> WORK TO BE COMPLETED:
Nothing but the lines below, from the first through the line containing "- The first", should be set down, each one exactly and without pictures.
== Segment start ==
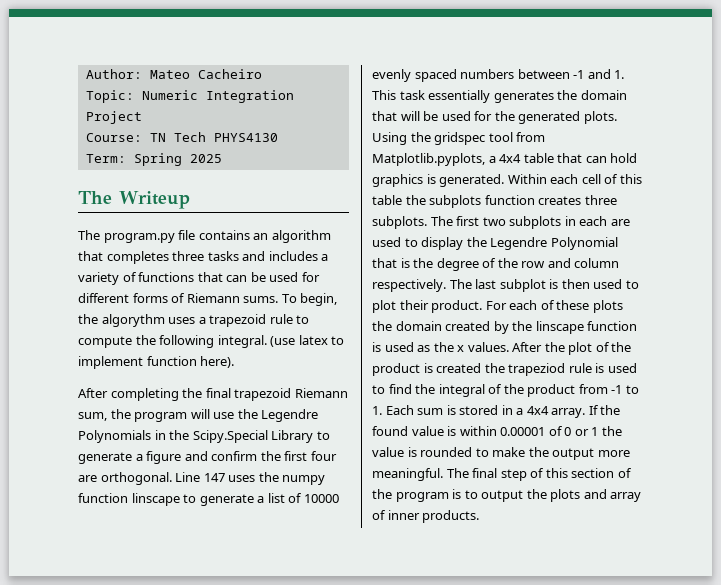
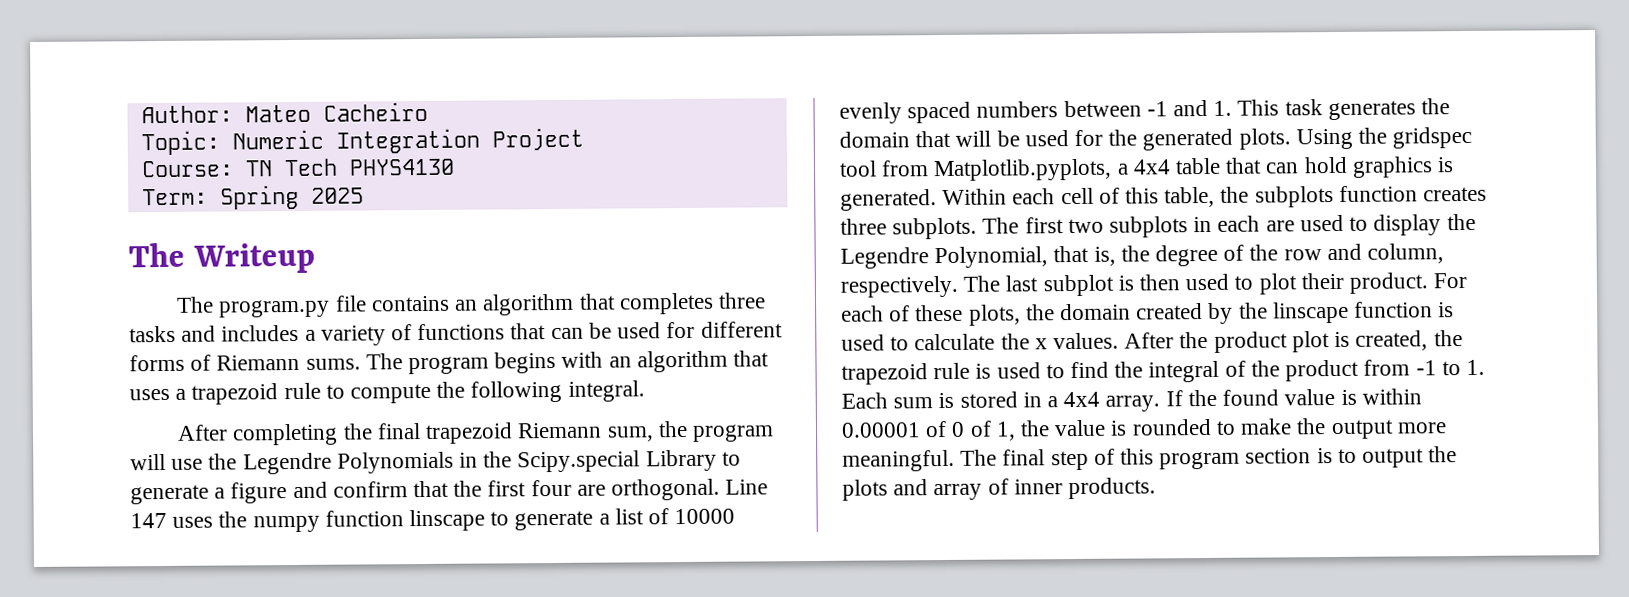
- To begin, the algorythm uses a trapezoid rule to compute the following integral. (use latex to implement function here).
+ The program begins with an algorithm that uses a trapezoid rule to compute the following integral.
- After completing the final trapezoid Riemann sum, the program will use the Legendre Polynomials in the Scipy.Special Library to generate a figure and confirm the first four are orthogonal.
+ After completing the final trapezoid Riemann sum, the program will use the Legendre Polynomials in the Scipy.special Library to generate a figure and confirm that the first four are orthogonal.
- Line 147 uses the numpy function linscape to generate a list of 10000 evenly spaced numbers between -1 and 1. This task essentially generates the domain that will be used for the generated plots.
+ Line 147 uses the numpy function linscape to generate a list of 10000 evenly spaced numbers between -1 and 1. This task generates the domain that will be used for the generated plots.
- Within each cell of this table the subplots function creates three subplots.
+ Within each cell of this table, the subplots function creates three subplots.
- The first two subplots in each are used to display the Legendre Polynomial that is the degree of the row and column respectively.
+ The first two subplots in each are used to display the Legendre Polynomial, that is, the degree of the row and column, respectively.
- For each of these plots the domain created by the linscape function is used as the x values.
+ For each of these plots, the domain created by the linscape function is used to calculate the x values.
- After the plot of the product is created the trapeziod rule is used to find the integral of the product from -1 to 1. Each sum is stored in a 4x4 array.
+ After the product plot is created, the trapezoid rule is used to find the integral of the product from -1 to 1. Each sum is stored in a 4x4 array.
- If the found value is within 0.00001 of 0 or 1 the value is rounded to make the output more meaningful.
+ If the found value is within 0.00001 of 0 of 1, the value is rounded to make the output more meaningful.
- The final step of this section of the program is to output the plots and array of inner products.
+ The final step of this program section is to output the plots and array of inner products.

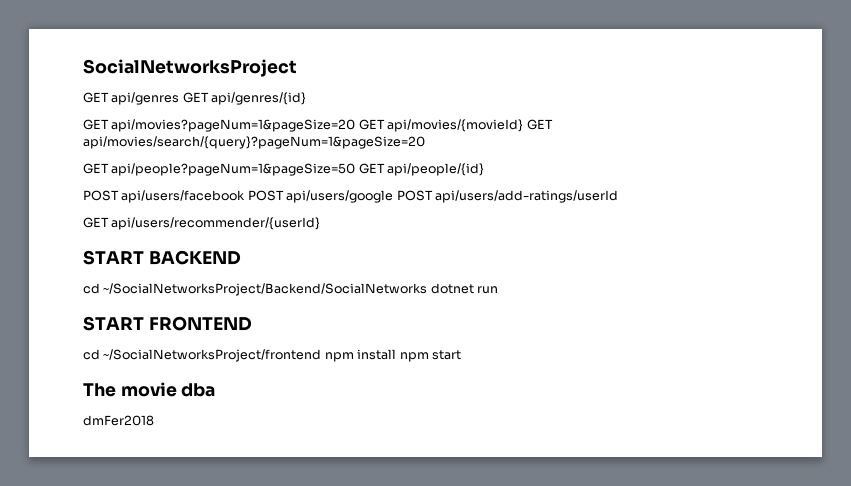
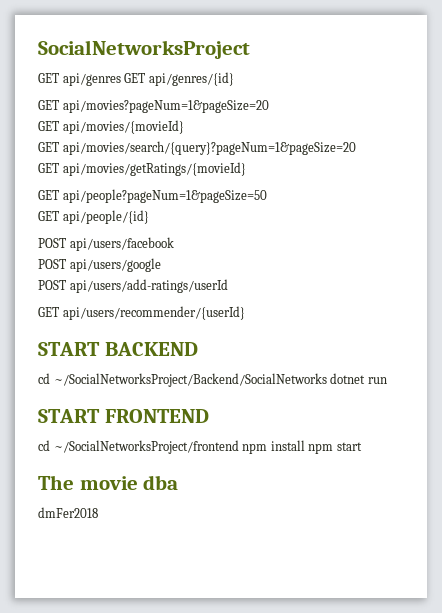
- GET api/movies?pageNum=1&pageSize=20 GET api/movies/{movieId} GET api/movies/search/{query}?pageNum=1&pageSize=20
+ GET api/movies?pageNum=1&pageSize=20
+ GET api/movies/{movieId}
+ GET api/movies/search/{query}?pageNum=1&pageSize=20
+ GET api/movies/getRatings/{movieId}
- GET api/people?pageNum=1&pageSize=50 GET api/people/{id}
+ GET api/people?pageNum=1&pageSize=50
+ GET api/people/{id}
- POST api/users/facebook POST api/users/google POST api/users/add-ratings/userId
+ POST api/users/facebook
+ POST api/users/google
+ POST api/users/add-ratings/userId

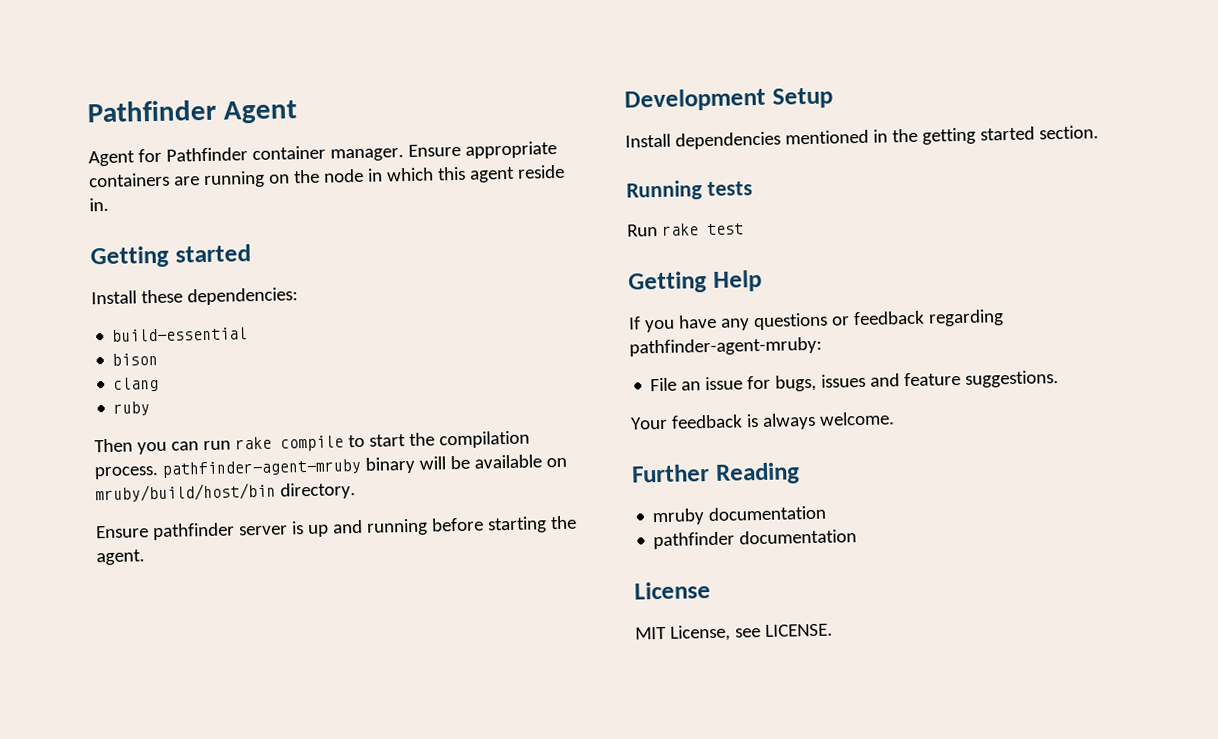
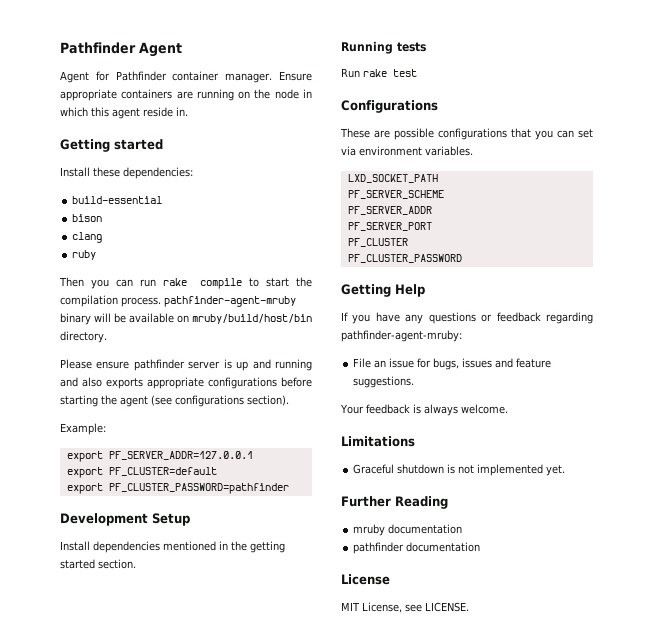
- Ensure pathfinder server is up and running before starting the agent.
+ Please ensure pathfinder server is up and running and also exports appropriate configurations before starting the agent (see configurations section).
+ Example:
+ export PF_SERVER_ADDR=127.0.0.1
+ export PF_CLUSTER=default
+ export PF_CLUSTER_PASSWORD=pathfinder
+ Configurations
+ These are possible configurations that you can set via environment variables.
+ LXD_SOCKET_PATH
+ PF_SERVER_SCHEME
+ PF_SERVER_ADDR
+ PF_SERVER_PORT
+ PF_CLUSTER
+ PF_CLUSTER_PASSWORD
+ Limitations
+ Graceful shutdown is not implemented yet.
== Segment end ==
> EXERCISE SOLUTION:
- To begin, the algorythm uses a trapezoid rule to compute the following integral. (use latex to implement function here).
+ The program begins with an algorithm that uses a trapezoid rule to compute the following integral.
- After completing the final trapezoid Riemann sum, the program will use the Legendre Polynomials in the Scipy.Special Library to generate a figure and confirm the first four are orthogonal.
+ After completing the final trapezoid Riemann sum, the program will use the Legendre Polynomials in the Scipy.special Library to generate a figure and confirm that the first four are orthogonal.
- Line 147 uses the numpy function linscape to generate a list of 10000 evenly spaced numbers between -1 and 1. This task essentially generates the domain that will be used for the generated plots.
+ Line 147 uses the numpy function linscape to generate a list of 10000 evenly spaced numbers between -1 and 1. This task generates the domain that will be used for the generated plots.
- Within each cell of this table the subplots function creates three subplots.
+ Within each cell of this table, the subplots function creates three subplots.
- The first two subplots in each are used to display the Legendre Polynomial that is the degree of the row and column respectively.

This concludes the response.